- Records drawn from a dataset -

_ _ _

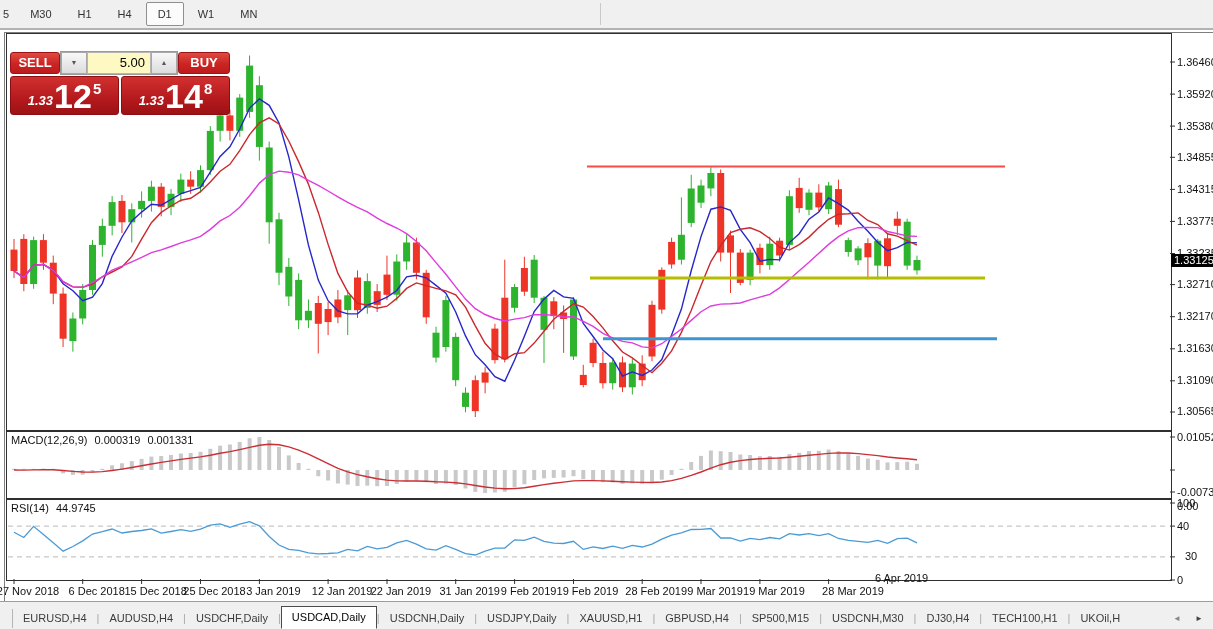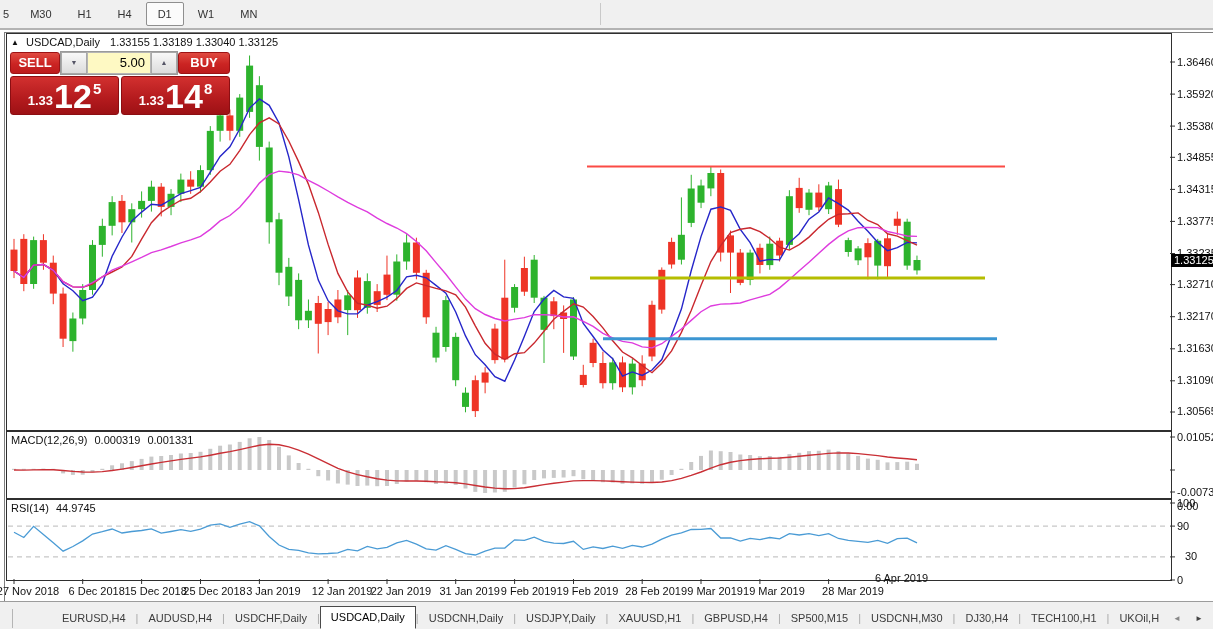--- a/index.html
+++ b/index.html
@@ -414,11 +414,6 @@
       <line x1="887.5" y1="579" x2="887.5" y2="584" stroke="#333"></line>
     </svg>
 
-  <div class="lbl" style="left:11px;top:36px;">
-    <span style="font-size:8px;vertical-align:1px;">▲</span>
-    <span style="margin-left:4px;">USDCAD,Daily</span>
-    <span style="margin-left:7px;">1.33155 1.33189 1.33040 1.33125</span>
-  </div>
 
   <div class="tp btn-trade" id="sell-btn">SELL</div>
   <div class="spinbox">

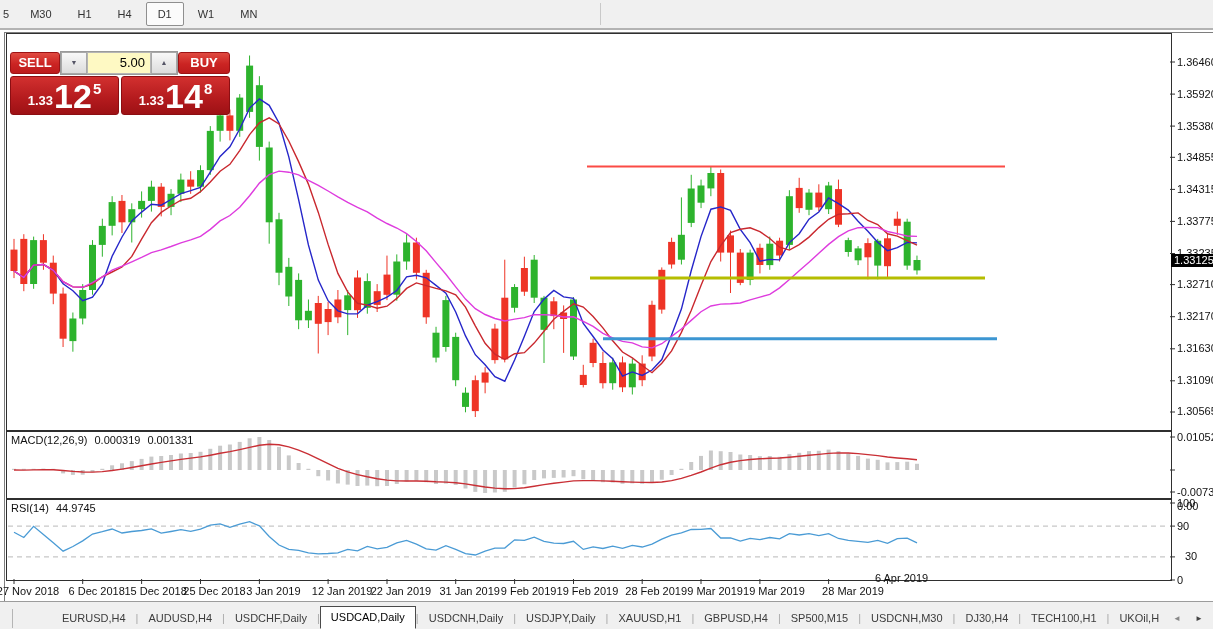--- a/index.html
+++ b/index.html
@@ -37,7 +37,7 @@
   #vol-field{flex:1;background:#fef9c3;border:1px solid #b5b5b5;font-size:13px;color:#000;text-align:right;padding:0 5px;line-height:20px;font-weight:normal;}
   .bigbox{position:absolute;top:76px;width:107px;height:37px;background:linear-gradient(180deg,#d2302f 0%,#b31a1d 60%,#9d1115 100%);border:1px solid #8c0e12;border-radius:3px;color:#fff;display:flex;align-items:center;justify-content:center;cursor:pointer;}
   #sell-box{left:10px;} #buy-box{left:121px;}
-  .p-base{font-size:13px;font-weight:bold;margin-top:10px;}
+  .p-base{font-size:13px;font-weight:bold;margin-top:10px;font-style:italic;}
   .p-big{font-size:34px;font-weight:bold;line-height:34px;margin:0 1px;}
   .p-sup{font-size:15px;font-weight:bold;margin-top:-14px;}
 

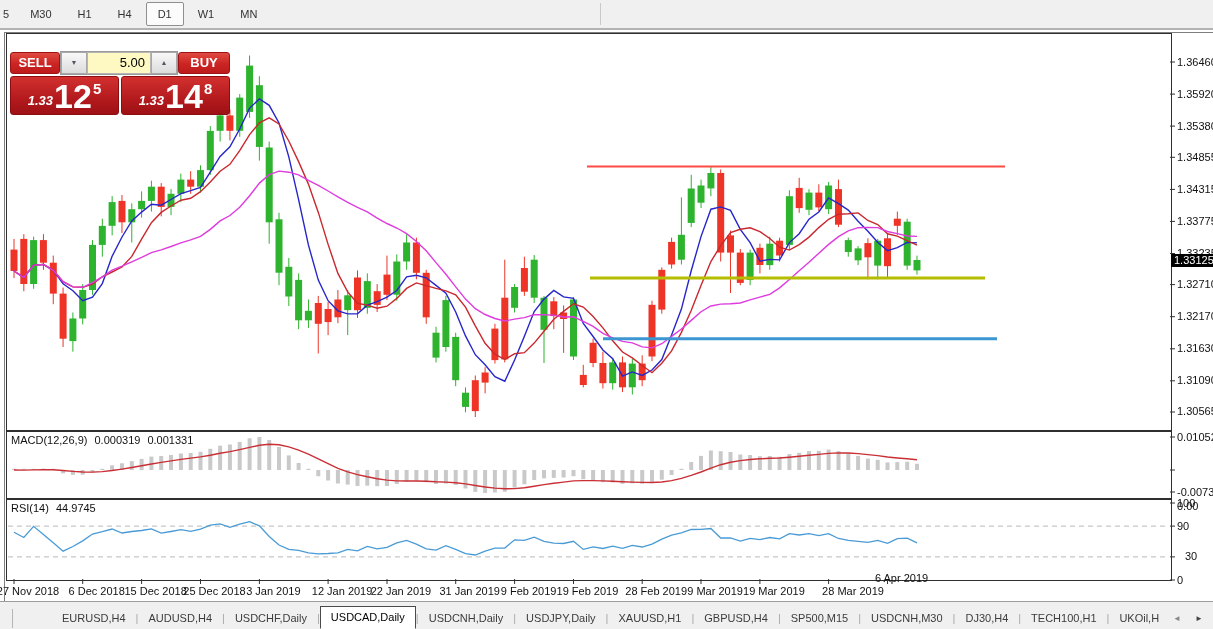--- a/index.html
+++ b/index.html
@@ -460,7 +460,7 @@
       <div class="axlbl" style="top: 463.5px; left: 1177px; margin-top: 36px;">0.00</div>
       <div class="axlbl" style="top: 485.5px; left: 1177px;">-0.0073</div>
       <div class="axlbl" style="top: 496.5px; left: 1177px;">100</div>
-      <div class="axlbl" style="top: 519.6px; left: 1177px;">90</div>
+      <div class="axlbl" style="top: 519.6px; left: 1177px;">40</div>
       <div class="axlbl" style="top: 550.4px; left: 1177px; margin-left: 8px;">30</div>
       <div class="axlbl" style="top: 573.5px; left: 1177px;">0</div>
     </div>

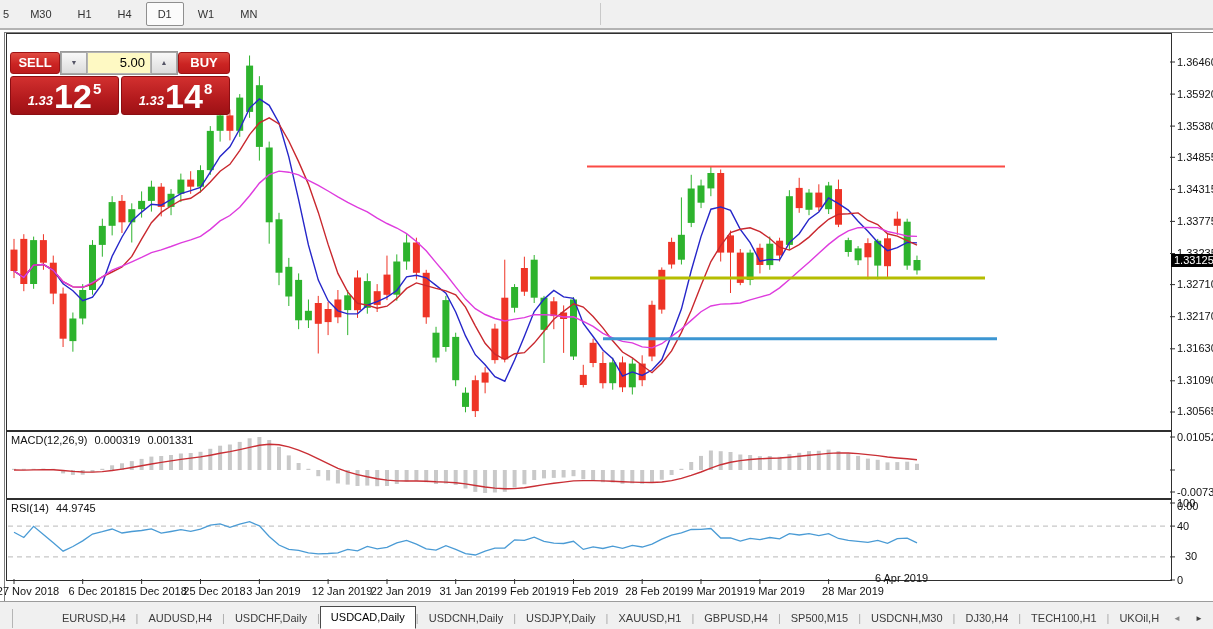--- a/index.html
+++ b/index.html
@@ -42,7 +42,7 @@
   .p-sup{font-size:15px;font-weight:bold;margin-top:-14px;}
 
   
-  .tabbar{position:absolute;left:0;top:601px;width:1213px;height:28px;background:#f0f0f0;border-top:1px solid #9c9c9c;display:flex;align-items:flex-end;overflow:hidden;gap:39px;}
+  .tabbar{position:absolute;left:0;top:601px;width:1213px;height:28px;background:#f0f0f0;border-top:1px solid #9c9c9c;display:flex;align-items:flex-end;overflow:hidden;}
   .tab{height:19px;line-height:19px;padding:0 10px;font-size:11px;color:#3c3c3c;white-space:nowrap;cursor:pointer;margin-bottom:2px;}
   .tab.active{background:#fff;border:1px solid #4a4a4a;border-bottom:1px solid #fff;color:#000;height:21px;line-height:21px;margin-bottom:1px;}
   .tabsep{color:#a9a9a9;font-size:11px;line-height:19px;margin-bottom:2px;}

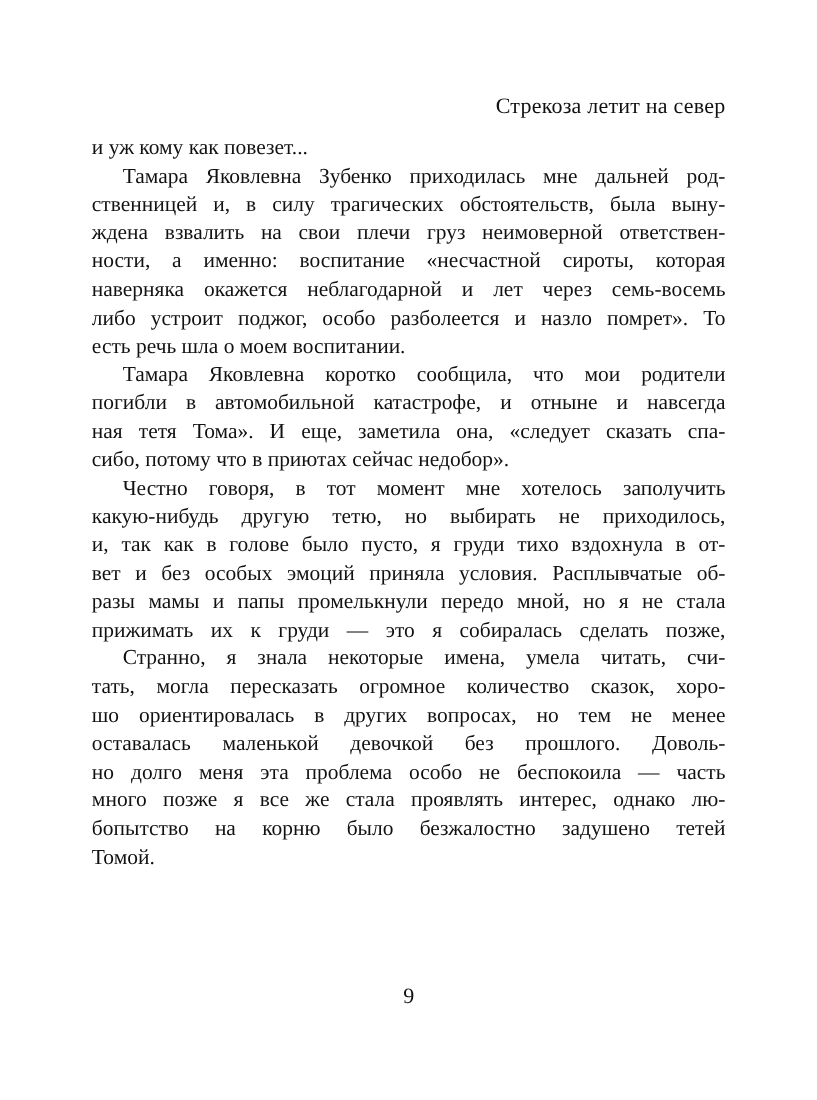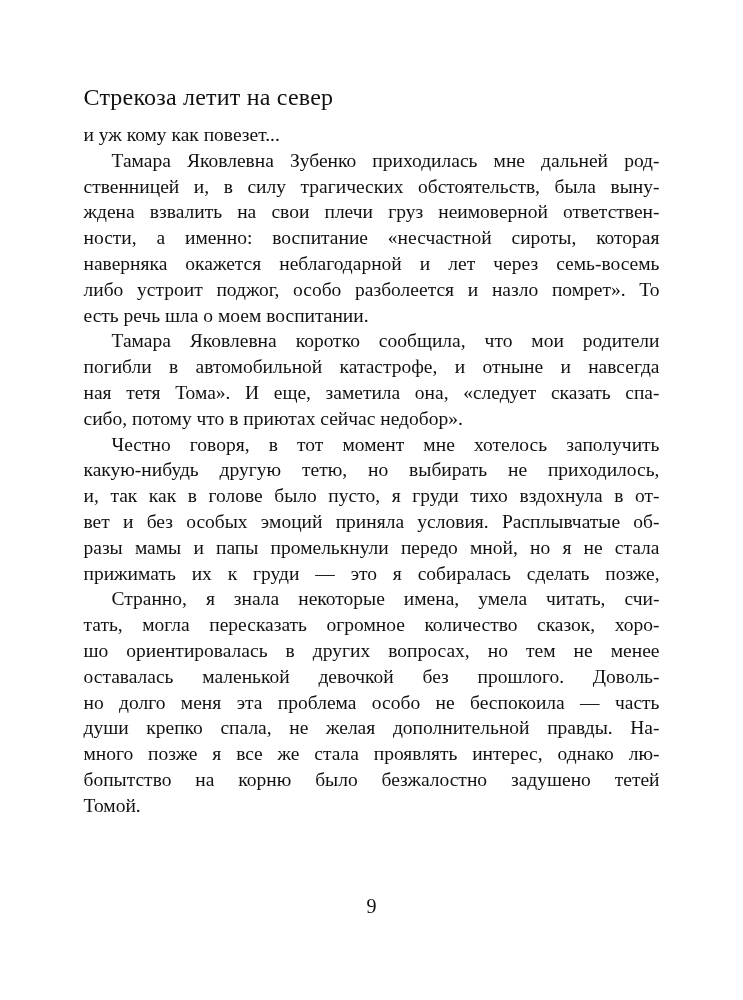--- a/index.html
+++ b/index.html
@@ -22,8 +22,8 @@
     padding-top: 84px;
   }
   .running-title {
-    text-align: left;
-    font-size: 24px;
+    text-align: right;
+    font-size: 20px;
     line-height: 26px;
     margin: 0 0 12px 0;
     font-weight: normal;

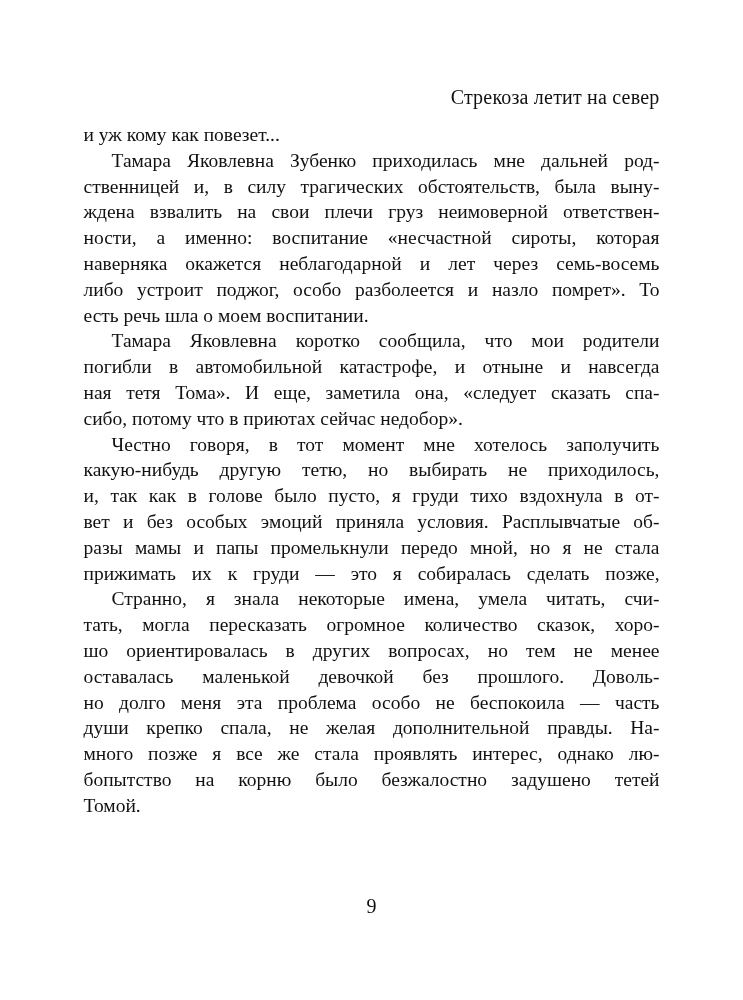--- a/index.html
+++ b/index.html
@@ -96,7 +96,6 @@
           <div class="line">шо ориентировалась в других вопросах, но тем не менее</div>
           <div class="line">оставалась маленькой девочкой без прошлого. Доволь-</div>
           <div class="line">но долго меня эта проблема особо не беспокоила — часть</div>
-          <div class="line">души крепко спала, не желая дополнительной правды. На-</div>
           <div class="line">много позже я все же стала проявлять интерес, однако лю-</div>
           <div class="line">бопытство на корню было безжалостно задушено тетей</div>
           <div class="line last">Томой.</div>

_ _ _

- TASK INSTRUCTIONS -
Count the lines in the records that include the word "hidden". Report the total alone.

- EXPECTED ANSWER -
2